Nick was preparing the sleigh to depart, checking sleigh, reindeer, traces, and reins. He thought something might be amiss in the house and was about to return when he was approached by a young boy.

"Hello Santa! I have something for you!" the boy said with great excitement, handing Nick a manila envelope.

"You've been served!" the boy said, before running off down the street.

"I've been served. What's going on?" Nick thought as he opened the envelope and looked inside.

Unknowingly talking out loud and dropping his Santa persona, Nick read with increasing agitation and volume, "Dissolution of Marriage! THAT FUCKING BITCH! For fucking ADULTERY! WHAT DOES THAT FUCKING BITCH MEAN! DAMN IT! SHE'S CLAIMING EVERYTHING!!!!!! I'M GOING TO KILL THAT FUCKING SLUT!!! BY ALL THAT IS...," before being cut off.

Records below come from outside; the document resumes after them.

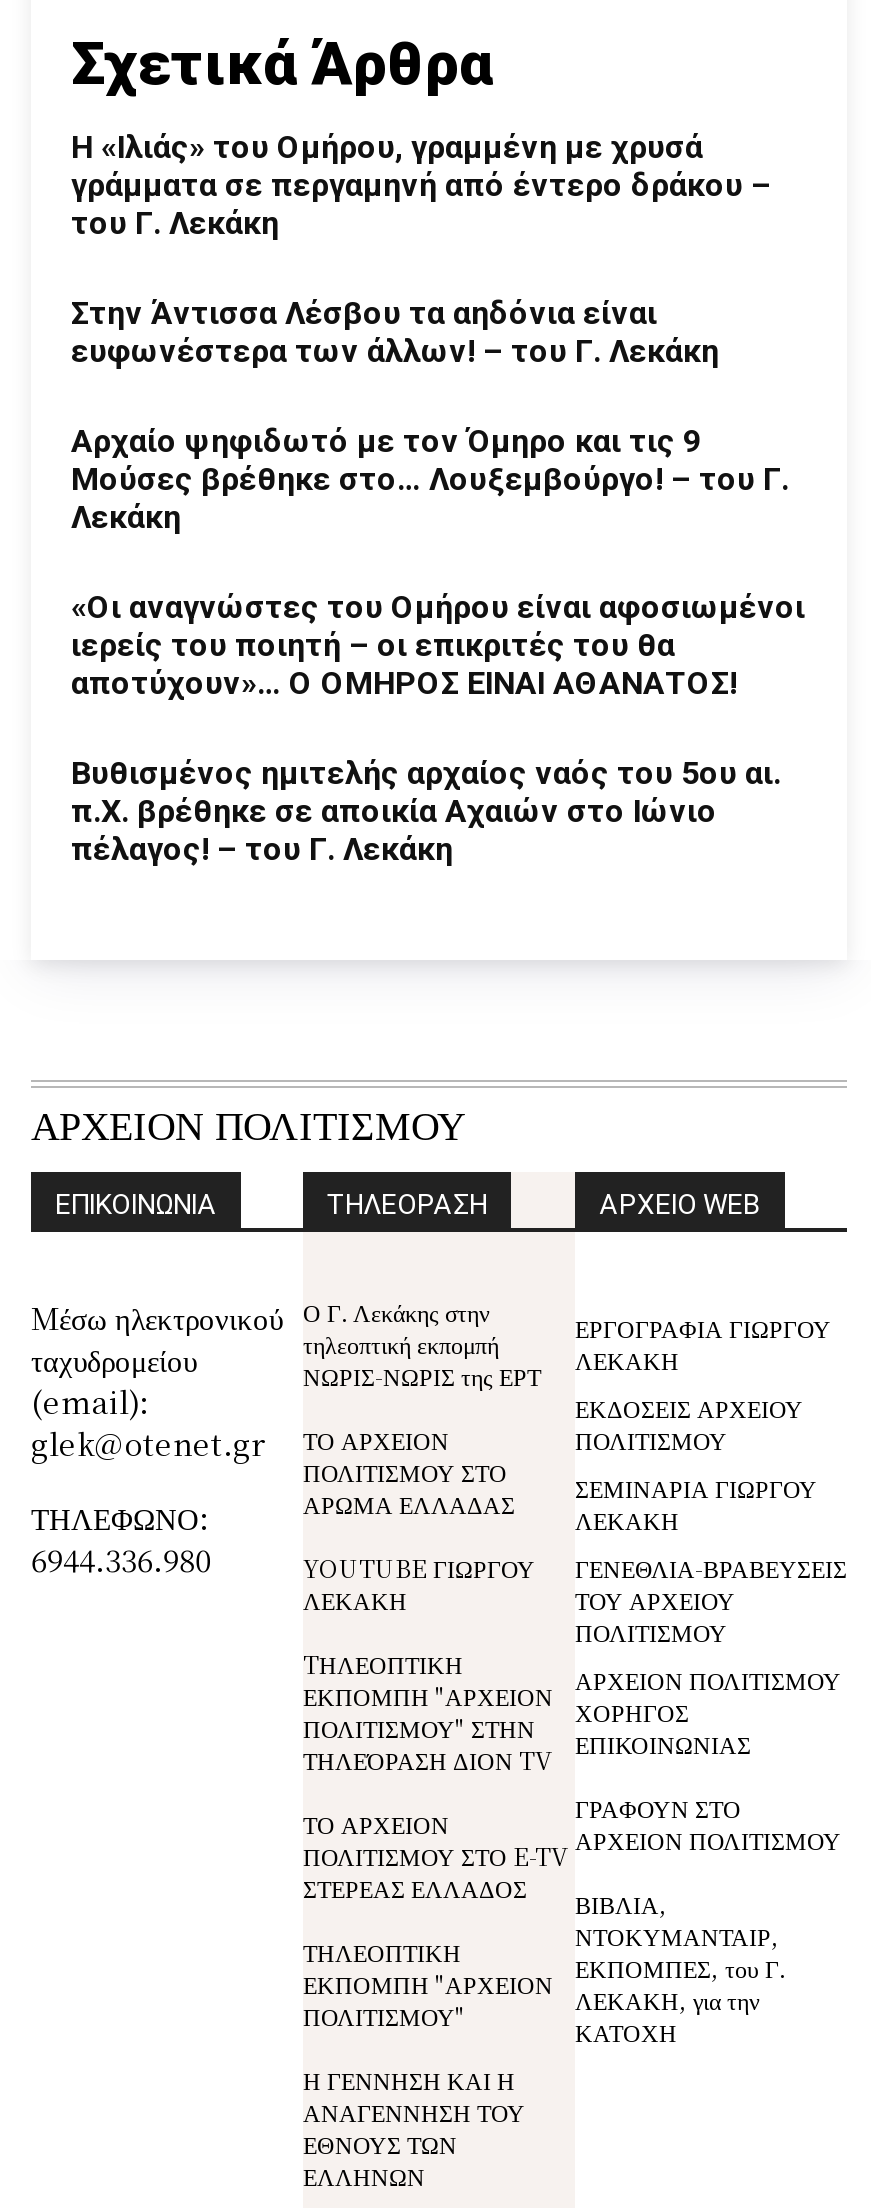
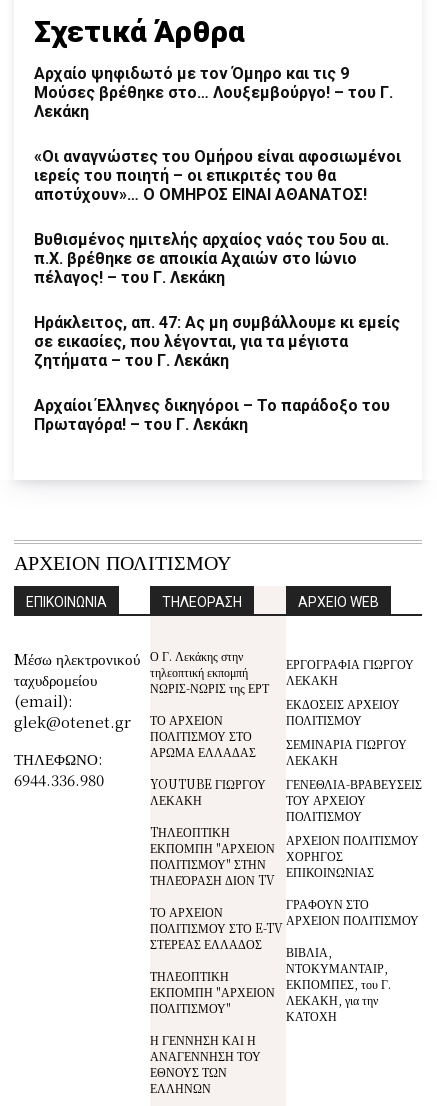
- Η «Ιλιάς» του Ομήρου, γραμμένη με χρυσά
- γράμματα σε περγαμηνή από έντερο δράκου –
- του Γ. Λεκάκη
- Στην Άντισσα Λέσβου τα αηδόνια είναι
- ευφωνέστερα των άλλων! – του Γ. Λεκάκη

moved up: Αρχαίο ψηφιδωτό με τον Όμηρο και τις 9 | Μούσες βρέθηκε στο… Λουξεμβούργο! – του Γ. | Λεκάκη | ... | π.Χ. βρέθηκε σε αποικία Αχαιών στο Ιώνιο | πέλαγος! – του Γ. Λεκάκη

+ Ηράκλειτος, απ. 47: Ας μη συμβάλλουμε κι εμείς
+ σε εικασίες, που λέγονται, για τα μέγιστα
+ ζητήματα – του Γ. Λεκάκη
+ Αρχαίοι Έλληνες δικηγόροι – Το παράδοξο του
+ Πρωταγόρα! – του Γ. Λεκάκη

"Hello! I'm Brittany Williams from Channel 8 News. Can speak to you about Mrs. Claus divorcing you for adultery? What is your relationship with Lucinda McGillicuddy? Why did you give her all those gifts? That must have been a couple of million dollars' worth of furs, some of them from endangered animals. Do you have any comments, Santa?"

"No comment!" Nick said, trying said, trying face with his gloved hands as he climbed into the sleigh. Because of this, he didn't notice the next boy arriving.

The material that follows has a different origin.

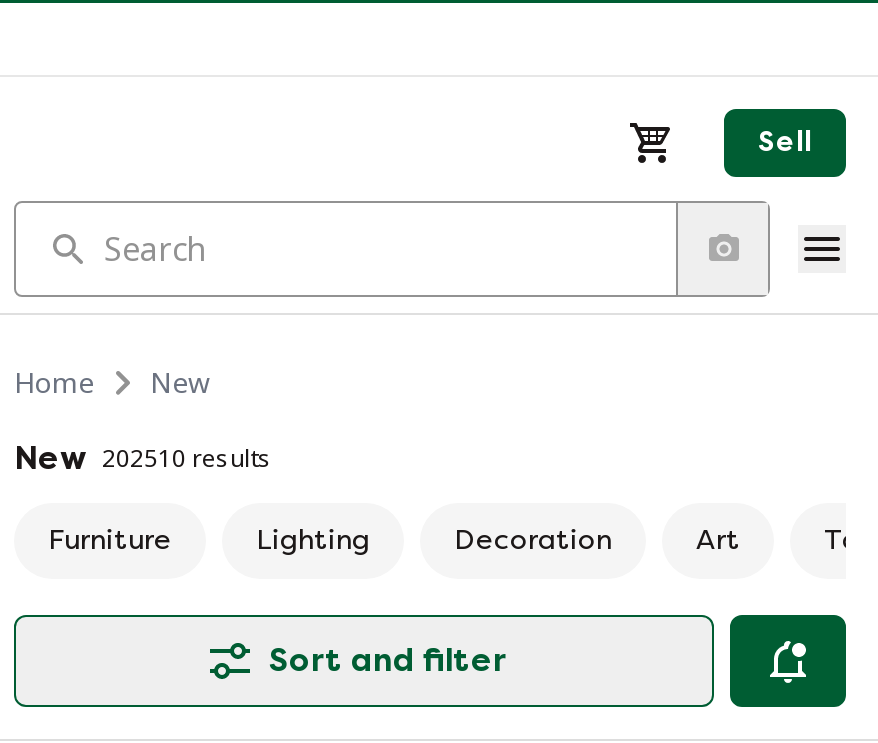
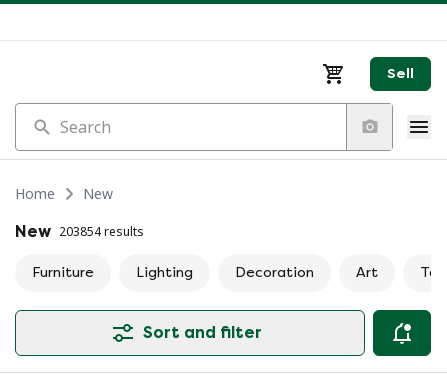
- New 202510 results
+ New 203854 results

"Hello Santa, this is for you! You've been served", the boy handed over another manila envelope before running away.

"Santa, is that another divorce petition?" Brittany asked as she tried to get the cameraman a better angle on the documents. "My viewers on Channel 8 would like to know, have you been a naughty boy this year?"

Nick opened the second envelope. In it was a much more serious set of papers. The first set was notification by the goblins that no further coal would be delivered until his divorce from Mrs. Claus was finalized and a NEW goblin representative was assigned to his workshop. The second was from the Elven Council, calling him before a tribunal to discuss recent events. The third was the most serious. Effective immediately, his position as Santa Claus was suspended pending a disciplinary review by the NORTH POLE High Council. Transport, via the sleigh and reindeer, was authorized, but the sleigh would take him directly to the Council chambers.